Carta de Luis Fernando Verissimo
Que
me perdoem os ávidos telespectadores do Big Brother Brasil (BBB),
produzido e organizado pela nossa distinta Rede Globo, mas conseguimos
chegar ao fundo do poço. [...] Chega a ser difícil encontrar as palavras
adequadas para qualificar tamanho atentado à nossa modesta
inteligência.
[...] Pergunto-me, por exemplo, como um jornalista,
documentarista e escritor como Pedro Bial que, faça-se justiça, cobriu a
Queda do Muro de Berlim, se submete a ser apresentador de um programa
desse nível. Em um e-mail que recebi há pouco tempo, Bial escreve
maravilhosamente bem sobre a perda do humorista Bussunda referindo-se à
pena de se morrer tão cedo. Eu gostaria de perguntar se ele não pensa
que esse programa é a morte da cultura, de valores e princípios, da
moral, da ética e da dignidade.
Outro dia, durante o intervalo de
uma programação da Globo, um outro repórter acéfalo do BBB disse que,
para ganhar o prêmio de um milhão e meio de reais, um Big Brother tem um
caminho árduo pela frente, chamando-os de heróis. Caminho árduo?
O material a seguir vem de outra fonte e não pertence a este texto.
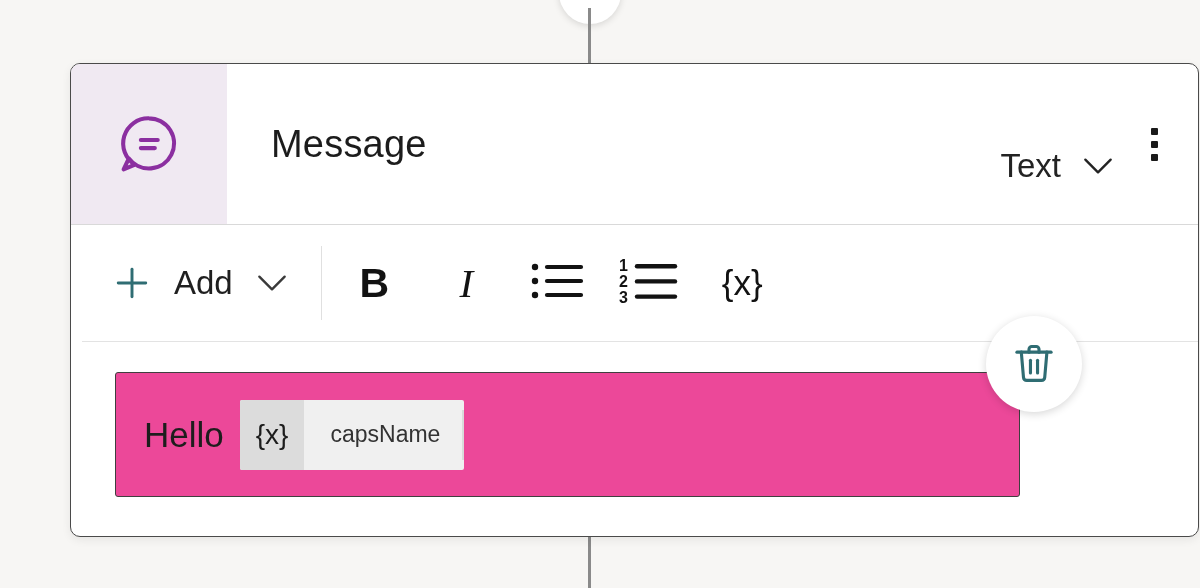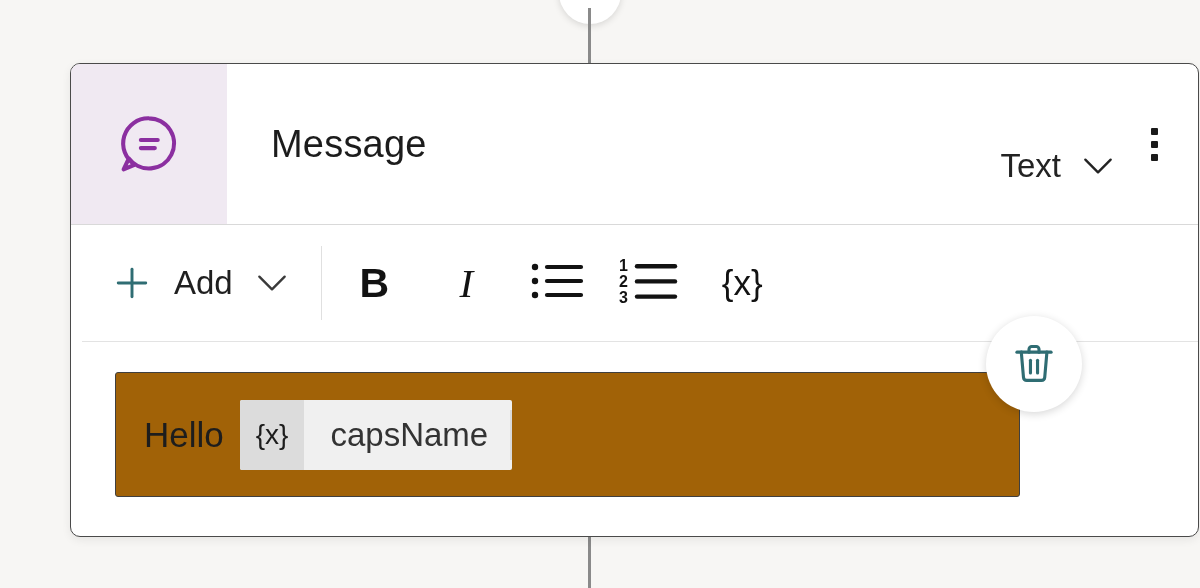--- a/index.html
+++ b/index.html
@@ -178,7 +178,7 @@
     height: 125px;
     border: 1.5px solid #3f3f3f;
     border-radius: 3px;
-    background: #a16207;
+    background: #ec4899;
     display: flex;
     align-items: center;
     padding-left: 28px;

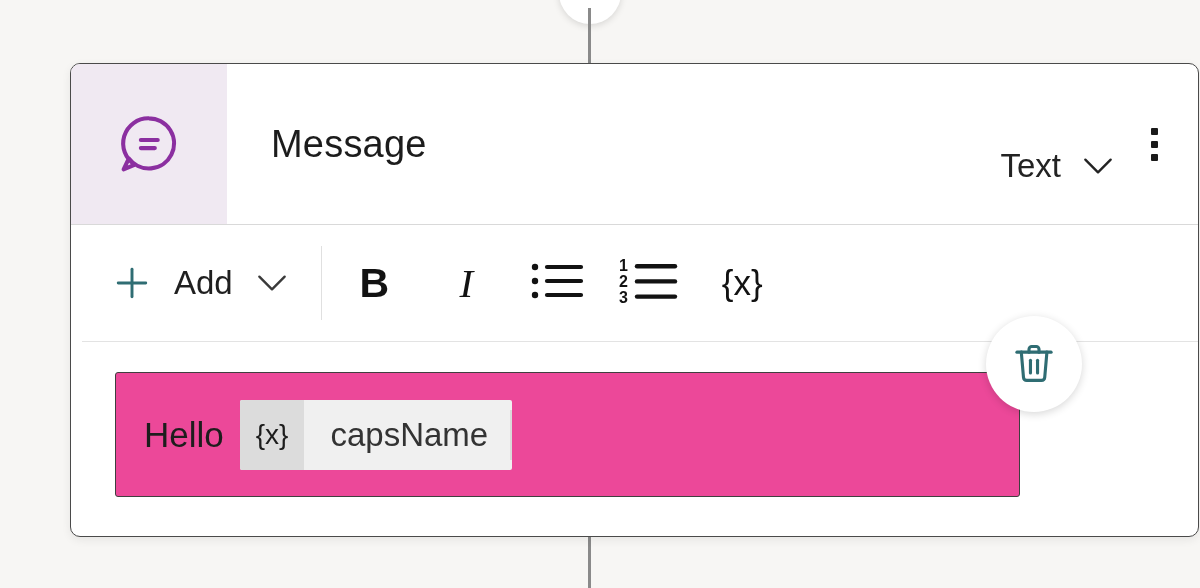--- a/index.html
+++ b/index.html
@@ -212,7 +212,7 @@
     display: flex;
     align-items: center;
     padding: 0 22px 0 26px;
-    font-size: 33px;
+    font-size: 23px;
     color: #333333;
   }
   .token-sep {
Heróis? São esses nossos exemplos de heróis?
Caminho árduo para mim é
aquele percorrido por milhões de brasileiros, profissionais da saúde,
professores da rede pública (aliás, todos os professores) , carteiros,
lixeiros e tantos outros trabalhadores incansáveis que, diariamente,
passam horas exercendo suas funções com dedicação, competência e amor e
quase sempre são mal remunerados.
Heróis são milhares de brasileiros
que sequer tem um prato de comida por dia e um colchão decente para
dormir, e conseguem sobreviver a isso todo santo dia.
Heróis são
crianças e adultos que lutam contra doenças complicadíssimas porque não
tiveram chance de ter uma vida mais saudável e digna.
Heróis são
inúmeras pessoas, entidades sociais e beneficentes, ONGs, voluntários,
igrejas e hospitais que se dedicam ao cuidado de carentes, doentes e
necessitados (vamos lembrar de nossa eterna heroína Zilda Arns).
Heróis são aqueles que, apesar de ganharem um salário mínimo, pagam suas
contas, restando apenas dezesseis reais para alimentação, como mostrado
em outra reportagem apresentada meses atrás pela própria Rede Globo.
O Big Brother Brasil não é um programa cultural, nem educativo, não
acrescenta informações e conhecimentos intelectuais aos telespectadores,
nem aos participantes, e não há qualquer outro estímulo como, por
exemplo, o incentivo ao esporte, à música, à criatividade ou ao ensino
de conceitos como valor, ética, trabalho e moral. São apenas pessoas que
se prestam a comer, beber, tomar sol, fofocar, dormir e agir
estupidamente para que, ao final do programa, o “escolhido” receba um
milhão e meio de reais. E ai vem algum psicólogo de vanguarda e me diz
que o BBB ajuda a “entender o comportamento humano”. Ah, tenha dó!!!
Veja o que está por de tra$$$ do BBB: José Neumani da Rádio Jovem Pan,
fez um cálculo de que se vinte e nove milhões de pessoas ligarem a cada
paredão, com o custo da ligação a trinta centavos, a Rede Globo e a
Telefônica arrecadam oito milhões e setecentos mil reais. Eu vou
repetir: oito milhões e setecentos mil reais a cada paredão.
Já
imaginaram quanto poderia ser feito com essa quantia se fosse dedicada a
programas de inclusão social, moradia, alimentação, ensino e saúde de
muitos brasileiros? (Poderia ser feito mais de 520 casas populares; ou
comprar mais de 5.000 computadores). Essas palavras não são de revolta
ou protesto, mas de vergonha e indignação, por ver tamanha aberração ter
milhões de telespectadores.
Em vez de assistir ao BBB, que tal ler
um livro, um poema de Mário Quintana ou de Neruda ou qualquer outra
coisa…, ir ao cinema…, estudar… , ouvir boa música…, cuidar das flores e
jardins… , telefonar para um amigo… , visitar os avós… , pescar…,
brincar com as crianças… , namorar… ou simplesmente dormir. Assistir ao
BBB é ajudar a Globo a ganhar rios de dinheiro e destruir o que ainda
resta dos valores sobre os quais foi construído nossa sociedade.